Yang kelima, “melindungi harta”. Yakni dengan membuat aturan yang jelas untuk bisa menjadi hak setiap orang agar terlindungi hartanya di antaranya dengan menetapkan hukum potong tangan bagi pencuri. “Laki yang mencuri dan perempuan yang mencuri, potonglah tangan keduanya (sebagai) pembalasan bagi apa yang mereka kerjakan dan sebagai siksaan dari Allah. Dan Allah Maha Perkasa lagi Maha Bijaksana” (Qs. Al Maa-idah, 5:38). Juga peringatan keras sekaligus ancaman dari Allah SWT bagi mereka yang memakan harta milik orang lain dengan zalim, “Sesungguhnya orang-orang yang memakan harta anak yatim secara zalim, sebenarnya mereka itu menelan api sepenuh perutnya dan mereka akan masuk ke dalam api yang menyala-nyala (neraka Jahannam) (QS. An Nisaa, 4:10).

Yang keenam, “melindungi kehormatan seseorang”. Termasuk melindungi nama baik seseorang dan lain sebagainya, sehingga setiap orang berhak dilindungi kehormatannya di mata orang lain dari upaya pihak-pihak lain melemparkan fitnah, misalnya. Kecuali kalau mereka sendiri melakukan kejahatan. Karena itu betapa luar biasa Islam menetapkan hukuman yang keras dalam bentuk cambuk atau “Dera” delapan puluh kali bagi seorang yang tidak mampu membuktikan kebenaran tuduhan zinanya kepada orang lain. Allah SWT berfirman: “Dan orang-orang yang menuduh wanita-wanita yang baik-baik berbuat zina dan mereka tidak mendatangkan empat orang saksi, maka deralah mereka (yang menuduh itu) dengan delapan puluh kali dera, dan janganlah kamu terima kesaksian mereka untuk selama-lamanya. Dan mereka itulah orang-orang yang fasik”(QS. An Nuur, 24:4). Juga dalam firman-Nya: “Sesungguhnya orang-orang yang menuduh wanita-wanita yang baik-baik, yang lengah lagi beriman (berbuat zina), mereka kena laknat di dunia dan akhirat. Dan bagi mereka azab yang besar” (QS. An Nuur,24:23). Dan larangan keras pula untuk kita berprasangka buruk, mencari-cari kesalahan dan menggunjing terhadap sesama mu’min (QS. Al Hujurat, 49:12).

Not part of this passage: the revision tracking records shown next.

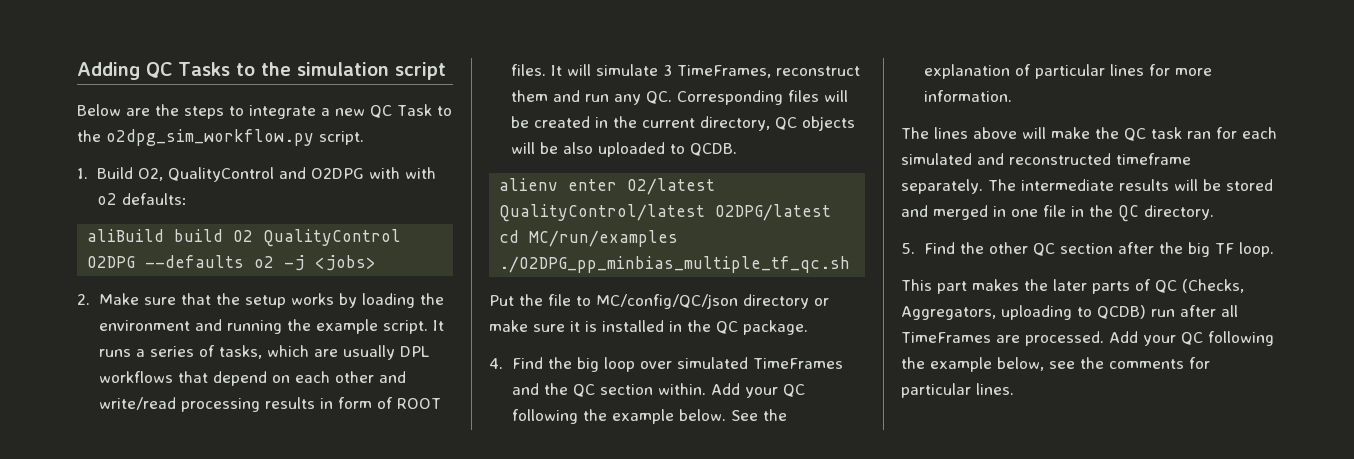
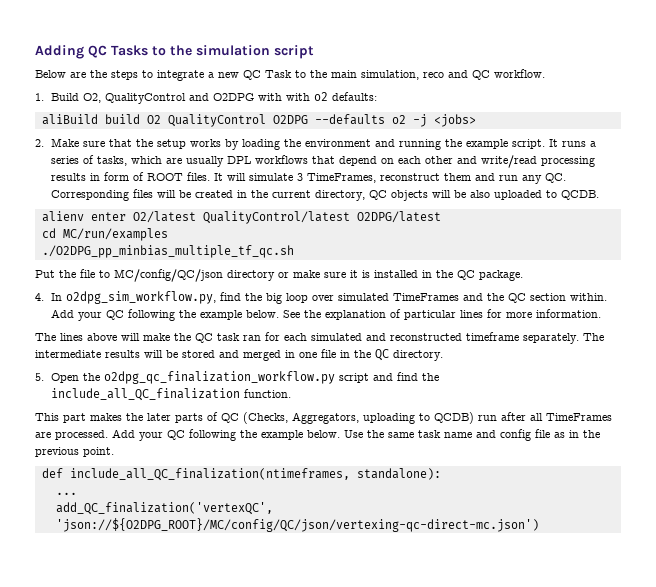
- Below are the steps to integrate a new QC Task to the o2dpg_sim_workflow.py script.
+ Below are the steps to integrate a new QC Task to the main simulation, reco and QC workflow.
- 4. Find the big loop over simulated TimeFrames and the QC section within.
+ 4. In o2dpg_sim_workflow.py, find the big loop over simulated TimeFrames and the QC section within.
- 5. Find the other QC section after the big TF loop.
+ 5. Open the o2dpg_qc_finalization_workflow.py script and find the include_all_QC_finalization function.
- Add your QC following the example below, see the comments for particular lines.
+ Add your QC following the example below. Use the same task name and config file as in the previous point.
+ def include_all_QC_finalization(ntimeframes, standalone):
+ ...
+ add_QC_finalization('vertexQC', 'json://${O2DPG_ROOT}/MC/config/QC/json/vertexing-qc-direct-mc.json')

Yang ketujuh, “melindungi rasa aman seseorang”. Dalam kehidupan bermasyarakat, seseorang harus aman dari rasa lapar dan takut. Sehingga seorang pemimpin dalam Islam harus bisa menciptakan lingkungan yang kondusif agar masyarakat yang di bawah kepemimpinannya itu “tidak mengalami kelaparan dan ketakutan”. Allah SWT berfirman: “Yang telah memberi makanan kepada mereka untuk menghilangkan lapar dan mengamankan mereka dari ketakutan” (QS. Al Quraisy, 106:4).

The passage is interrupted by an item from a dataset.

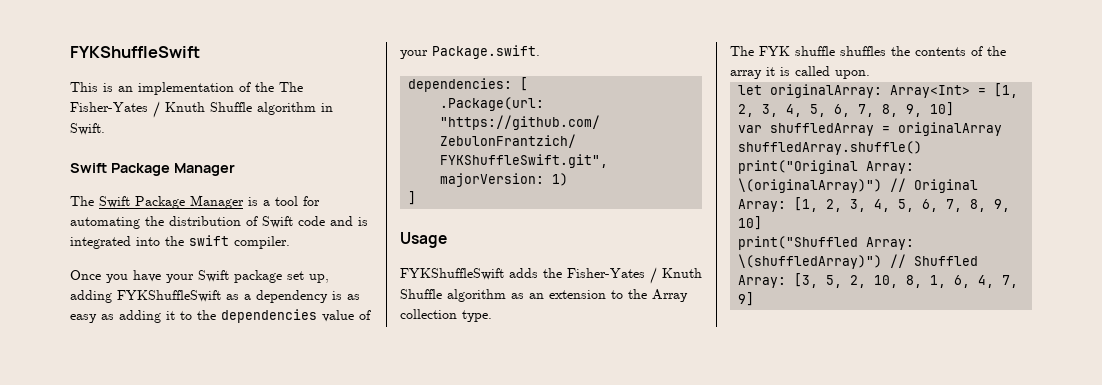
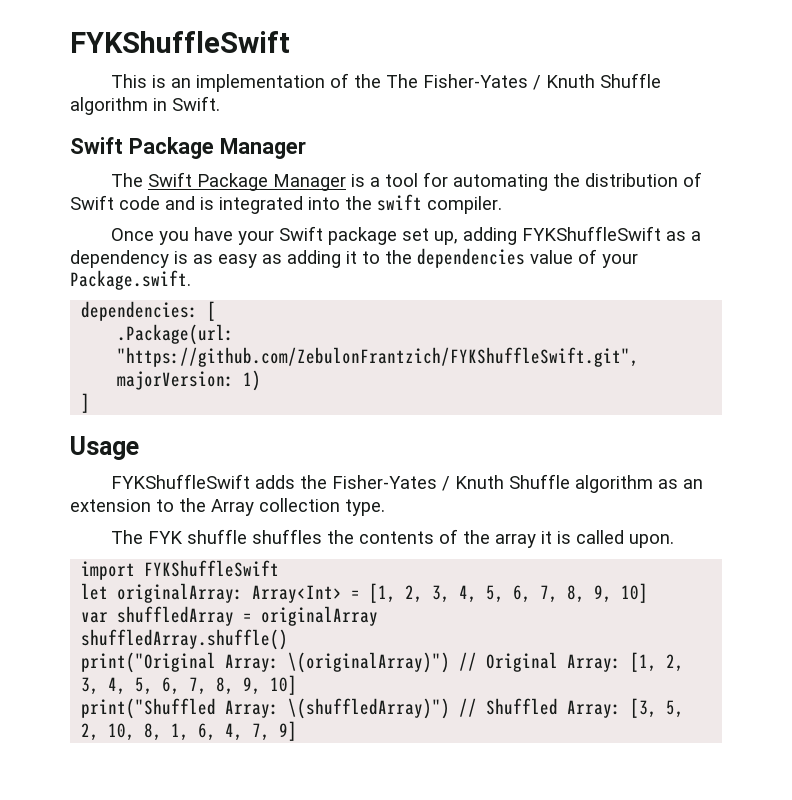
+ import FYKShuffleSwift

Yang kedelapan, “melindugi kehidupan bermasyarakat dan bernegara”. Islam menetapkan hukuman yang keras bagi mereka yang mencoba melakukan “kudeta” terhadap pemerintahan yang sah yang dipilih oleh ummat Islam “dengan cara yang Islami”. Bagi mereka yang tergolong Bughot ini, dihukum mati, disalib atau dipotong secara bersilang supaya keamanan negara terjamin (QS. Al Maa-idah, 5:33). Juga peringatan keras dalam hadits yang diriwayatkan Imam Muslim, Nabi Saw menyatakan, “Apabila datang seorang yang mengkudeta khalifah yang sah maka penggallah lehernya”.